• What to work on
Every line of the listing that contains the word "Недалекое" is to be copied out.
Segment Start: Study material
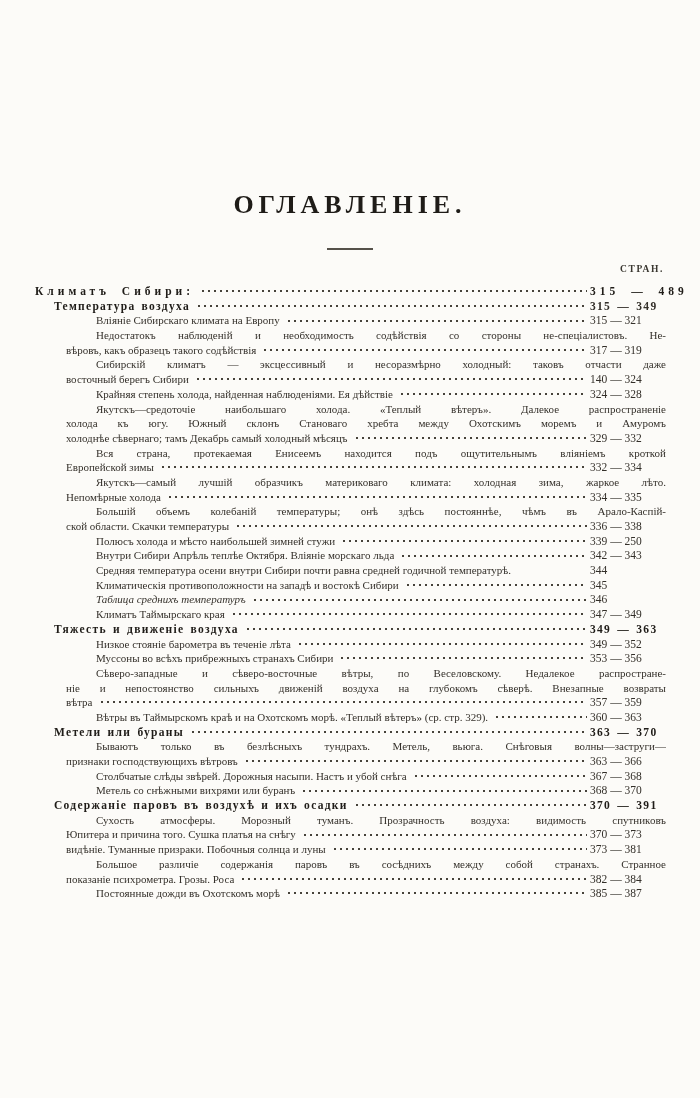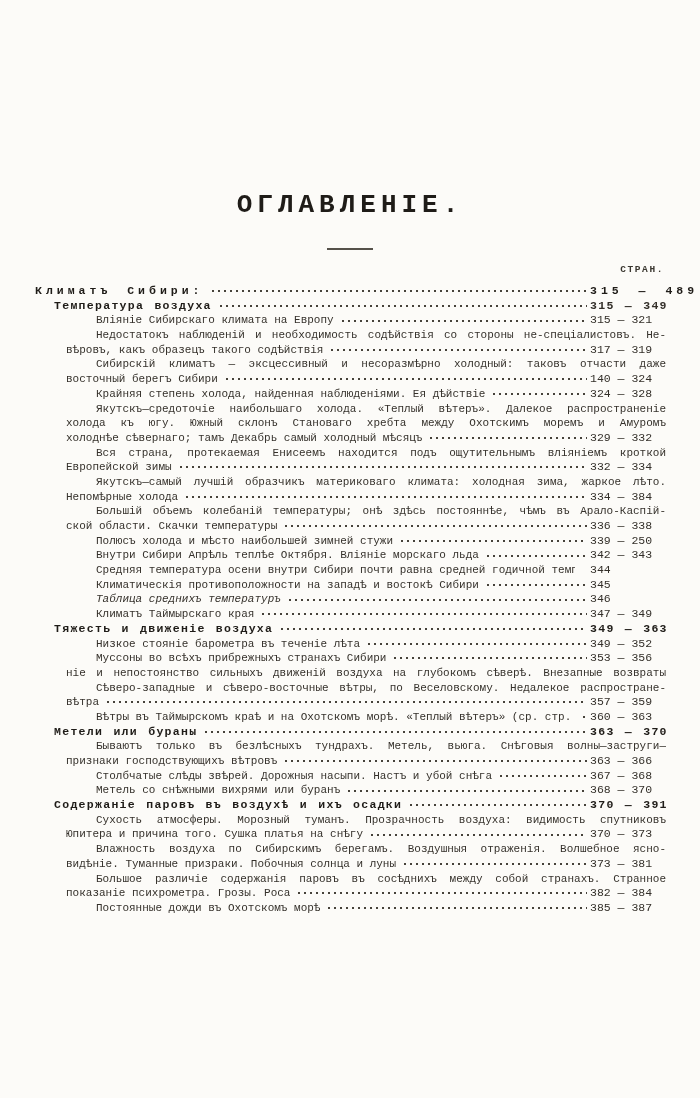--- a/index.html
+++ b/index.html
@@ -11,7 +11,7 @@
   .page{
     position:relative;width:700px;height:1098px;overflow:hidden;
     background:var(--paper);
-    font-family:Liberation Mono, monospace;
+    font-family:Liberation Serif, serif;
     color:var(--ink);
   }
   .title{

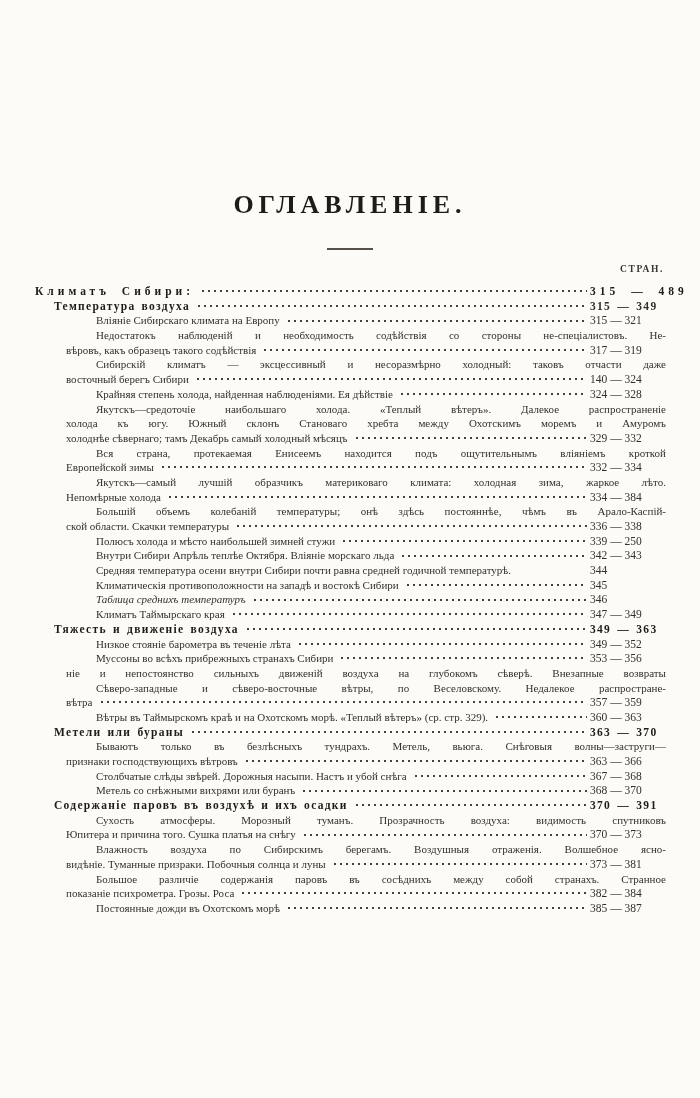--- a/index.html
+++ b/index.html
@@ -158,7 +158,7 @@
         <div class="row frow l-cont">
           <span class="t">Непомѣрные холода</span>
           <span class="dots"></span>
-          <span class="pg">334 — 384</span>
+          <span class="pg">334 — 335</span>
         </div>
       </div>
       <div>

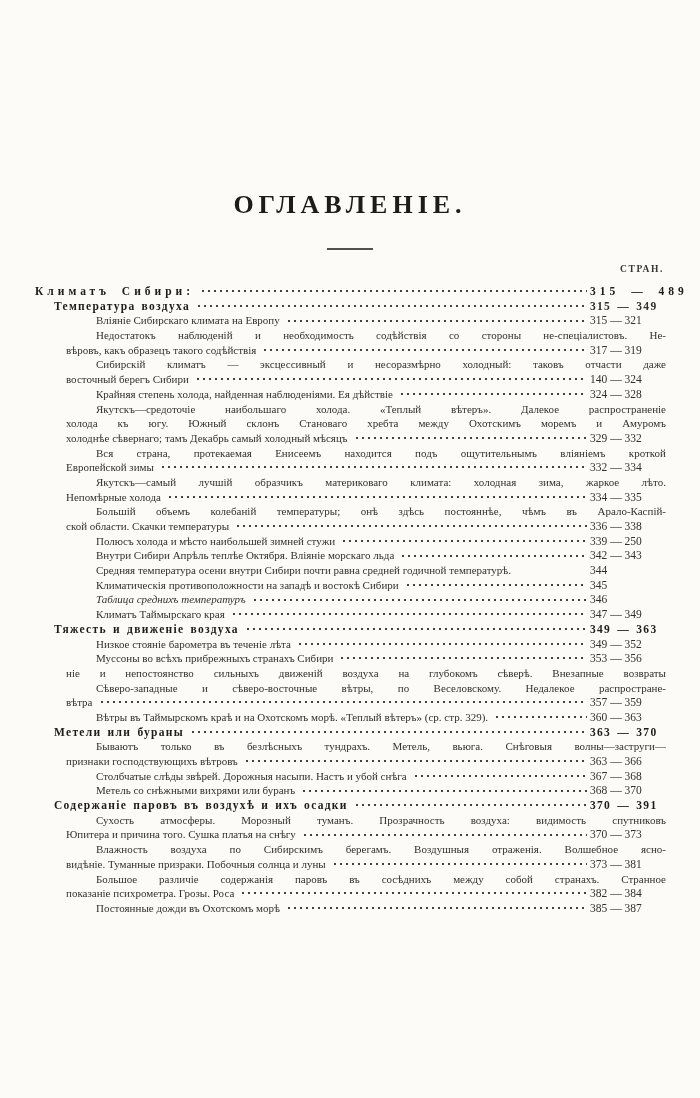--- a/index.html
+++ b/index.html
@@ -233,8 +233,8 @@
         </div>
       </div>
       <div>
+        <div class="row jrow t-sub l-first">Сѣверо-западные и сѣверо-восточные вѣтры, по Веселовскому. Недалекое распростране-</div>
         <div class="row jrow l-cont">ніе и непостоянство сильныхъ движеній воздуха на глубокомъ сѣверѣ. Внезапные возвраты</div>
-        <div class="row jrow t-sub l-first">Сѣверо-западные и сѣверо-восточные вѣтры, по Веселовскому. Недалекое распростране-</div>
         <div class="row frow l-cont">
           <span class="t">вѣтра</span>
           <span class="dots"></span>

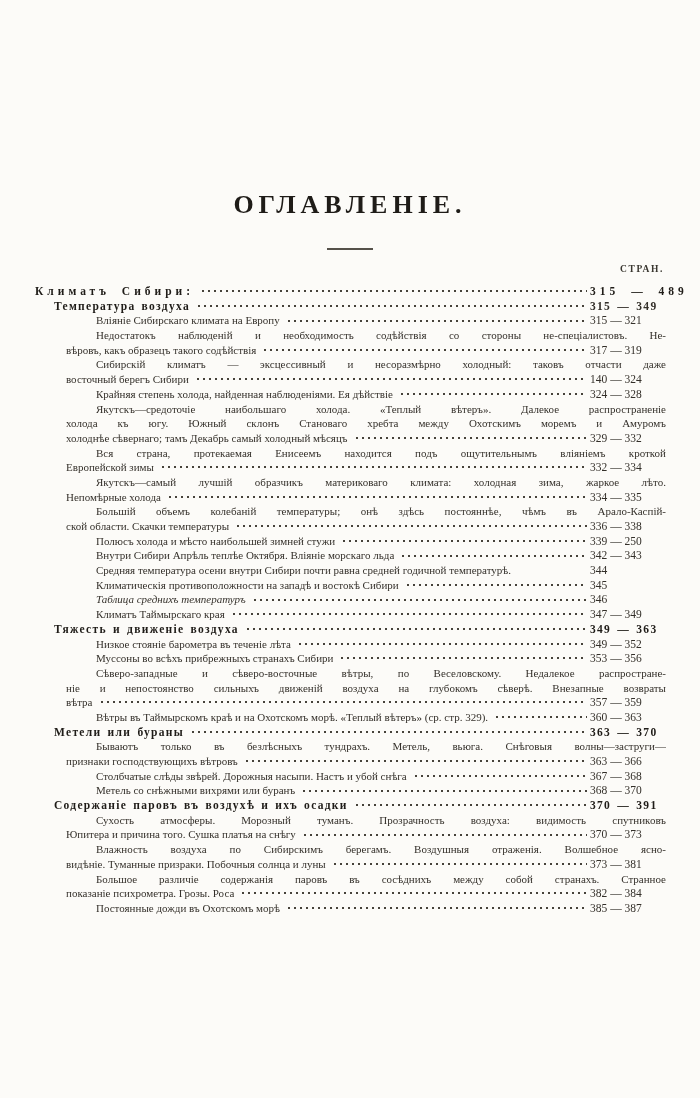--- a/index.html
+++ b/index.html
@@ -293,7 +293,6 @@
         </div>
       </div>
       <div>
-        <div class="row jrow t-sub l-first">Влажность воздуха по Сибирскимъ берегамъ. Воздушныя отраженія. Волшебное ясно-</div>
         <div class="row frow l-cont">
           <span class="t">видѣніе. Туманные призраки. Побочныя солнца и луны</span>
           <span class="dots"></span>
Segment End: Study material
Segment Start: Study material
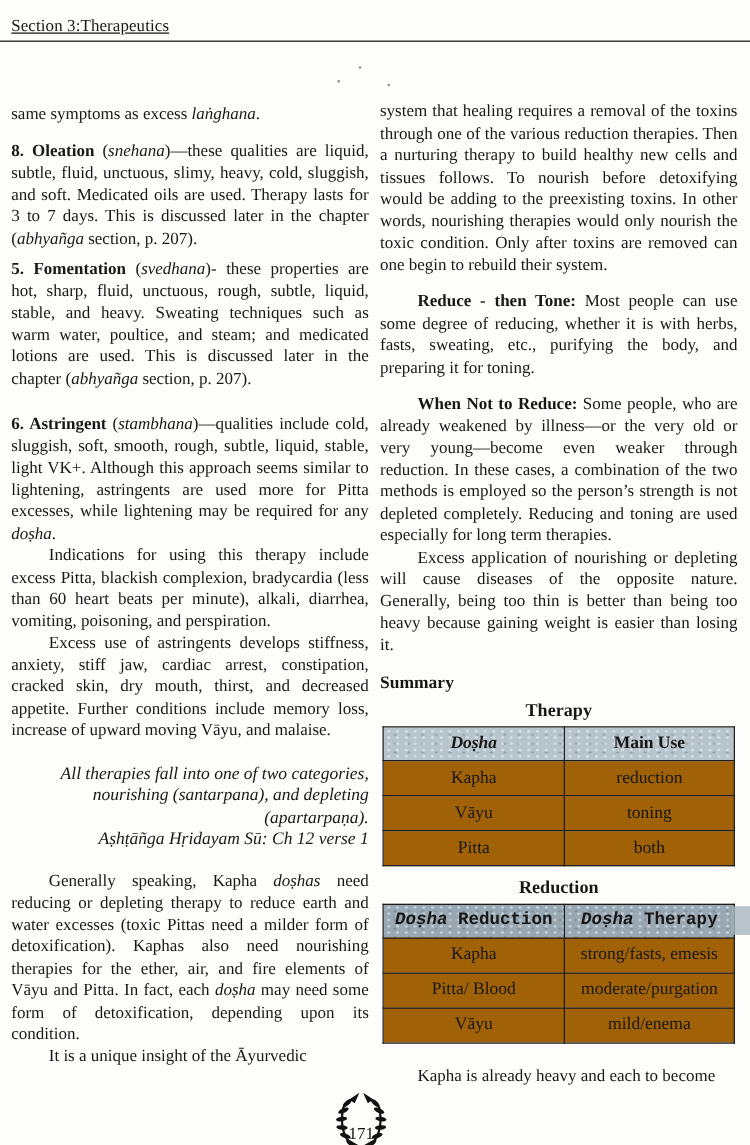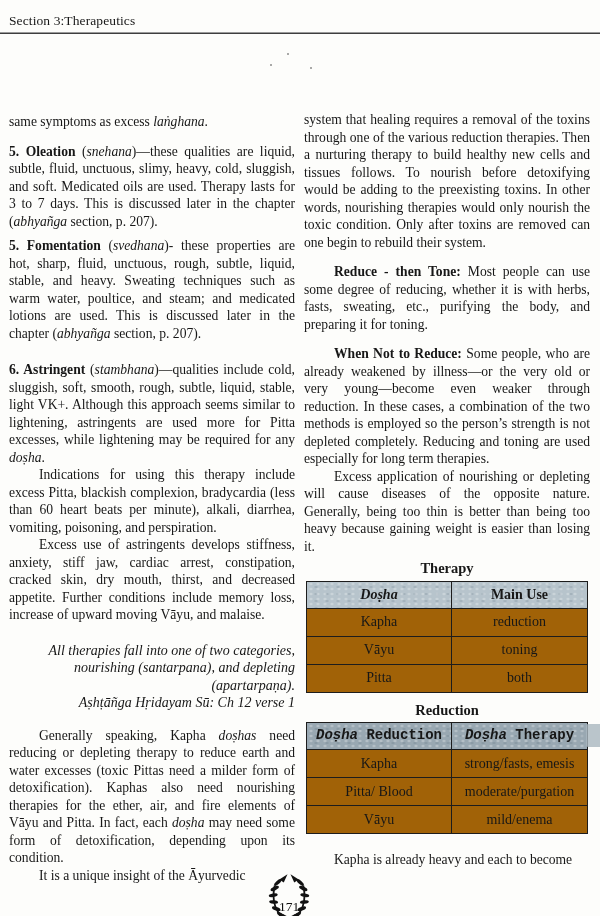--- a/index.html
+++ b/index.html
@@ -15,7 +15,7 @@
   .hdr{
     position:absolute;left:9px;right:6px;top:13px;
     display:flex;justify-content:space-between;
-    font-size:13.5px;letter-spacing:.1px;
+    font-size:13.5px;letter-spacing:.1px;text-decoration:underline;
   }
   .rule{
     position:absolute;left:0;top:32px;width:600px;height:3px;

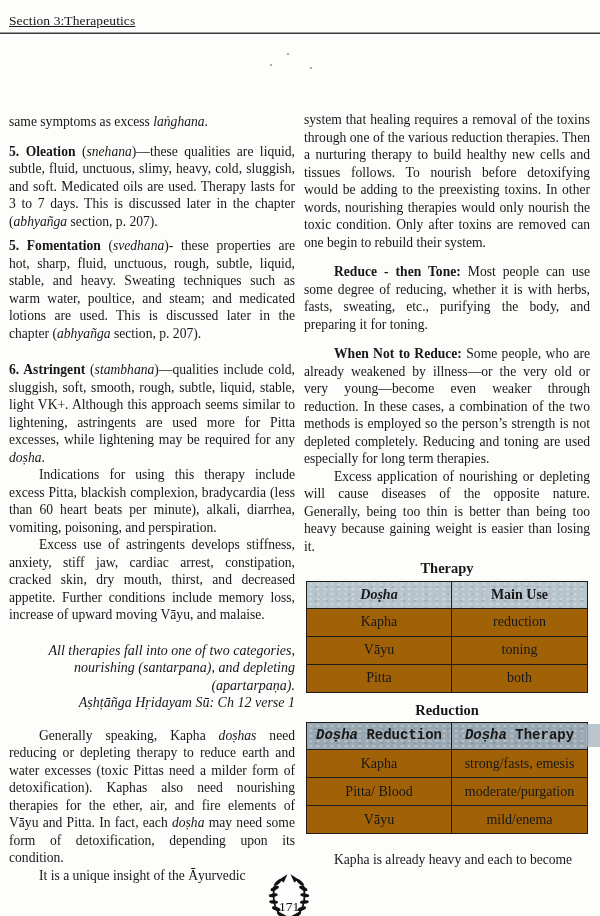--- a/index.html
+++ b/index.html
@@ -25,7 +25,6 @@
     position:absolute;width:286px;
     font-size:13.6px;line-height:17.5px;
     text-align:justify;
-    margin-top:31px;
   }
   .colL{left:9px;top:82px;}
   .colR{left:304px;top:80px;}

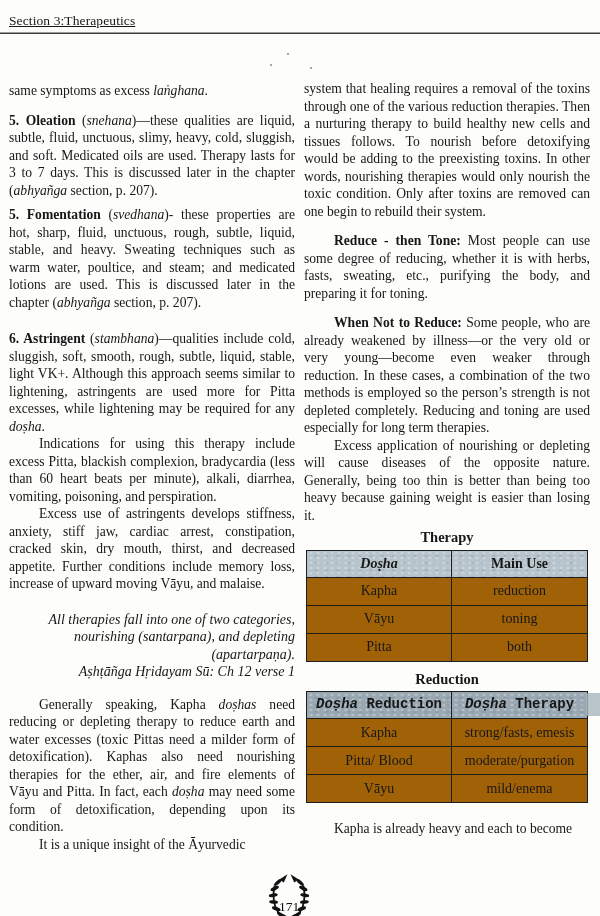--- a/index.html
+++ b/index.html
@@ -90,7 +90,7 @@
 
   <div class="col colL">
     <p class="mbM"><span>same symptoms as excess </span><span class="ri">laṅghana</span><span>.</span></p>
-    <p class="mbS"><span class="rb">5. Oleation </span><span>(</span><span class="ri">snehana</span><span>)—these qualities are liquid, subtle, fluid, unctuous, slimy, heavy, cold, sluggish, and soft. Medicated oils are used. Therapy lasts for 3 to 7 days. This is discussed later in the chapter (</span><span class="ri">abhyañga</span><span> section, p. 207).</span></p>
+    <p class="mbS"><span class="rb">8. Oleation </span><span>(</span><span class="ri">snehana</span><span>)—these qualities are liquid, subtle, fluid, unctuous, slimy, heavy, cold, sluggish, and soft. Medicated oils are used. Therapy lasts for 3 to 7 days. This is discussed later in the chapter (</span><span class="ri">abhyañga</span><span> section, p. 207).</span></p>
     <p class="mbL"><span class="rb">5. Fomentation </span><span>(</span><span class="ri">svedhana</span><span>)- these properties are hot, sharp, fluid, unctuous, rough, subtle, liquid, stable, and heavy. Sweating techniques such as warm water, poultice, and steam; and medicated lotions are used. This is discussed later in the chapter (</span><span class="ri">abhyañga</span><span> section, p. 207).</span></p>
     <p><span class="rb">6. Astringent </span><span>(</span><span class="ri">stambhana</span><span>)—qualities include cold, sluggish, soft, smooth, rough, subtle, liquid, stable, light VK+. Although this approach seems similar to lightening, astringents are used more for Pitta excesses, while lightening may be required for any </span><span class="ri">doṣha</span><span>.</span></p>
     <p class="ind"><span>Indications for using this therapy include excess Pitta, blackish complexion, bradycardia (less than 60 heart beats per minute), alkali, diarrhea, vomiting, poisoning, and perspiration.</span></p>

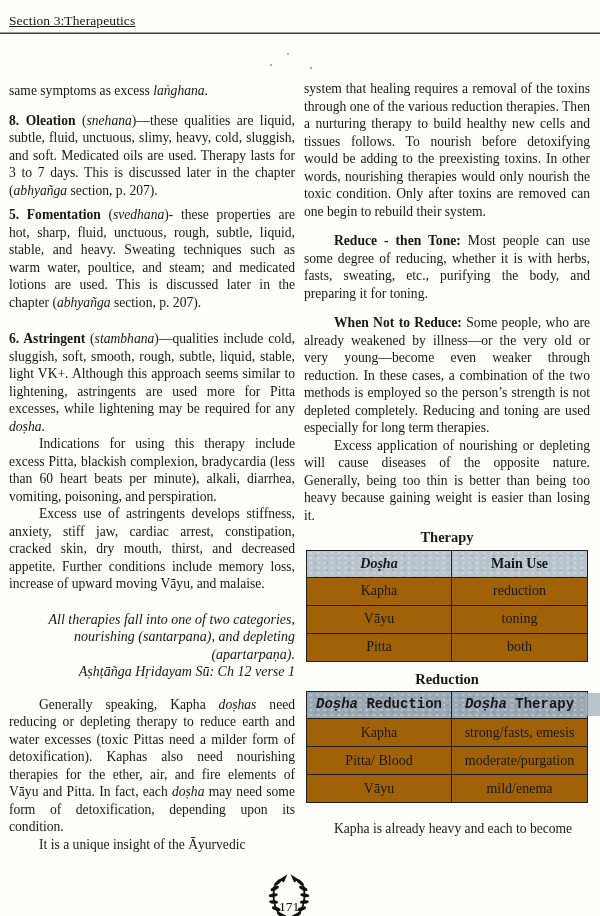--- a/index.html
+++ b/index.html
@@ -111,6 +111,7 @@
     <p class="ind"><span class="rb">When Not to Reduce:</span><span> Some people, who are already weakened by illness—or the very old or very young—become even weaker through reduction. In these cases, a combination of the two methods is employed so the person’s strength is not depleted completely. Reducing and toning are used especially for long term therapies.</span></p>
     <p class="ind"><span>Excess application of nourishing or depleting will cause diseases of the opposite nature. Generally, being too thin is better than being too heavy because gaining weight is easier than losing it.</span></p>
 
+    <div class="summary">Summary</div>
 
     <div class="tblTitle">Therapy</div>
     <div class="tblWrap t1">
Segment End: Study material
• Task result
+        <div class="row jrow t-sub l-first">Сѣверо-западные и сѣверо-восточные вѣтры, по Веселовскому. Недалекое распростране-</div>
-        <div class="row jrow t-sub l-first">Сѣверо-западные и сѣверо-восточные вѣтры, по Веселовскому. Недалекое распростране-</div>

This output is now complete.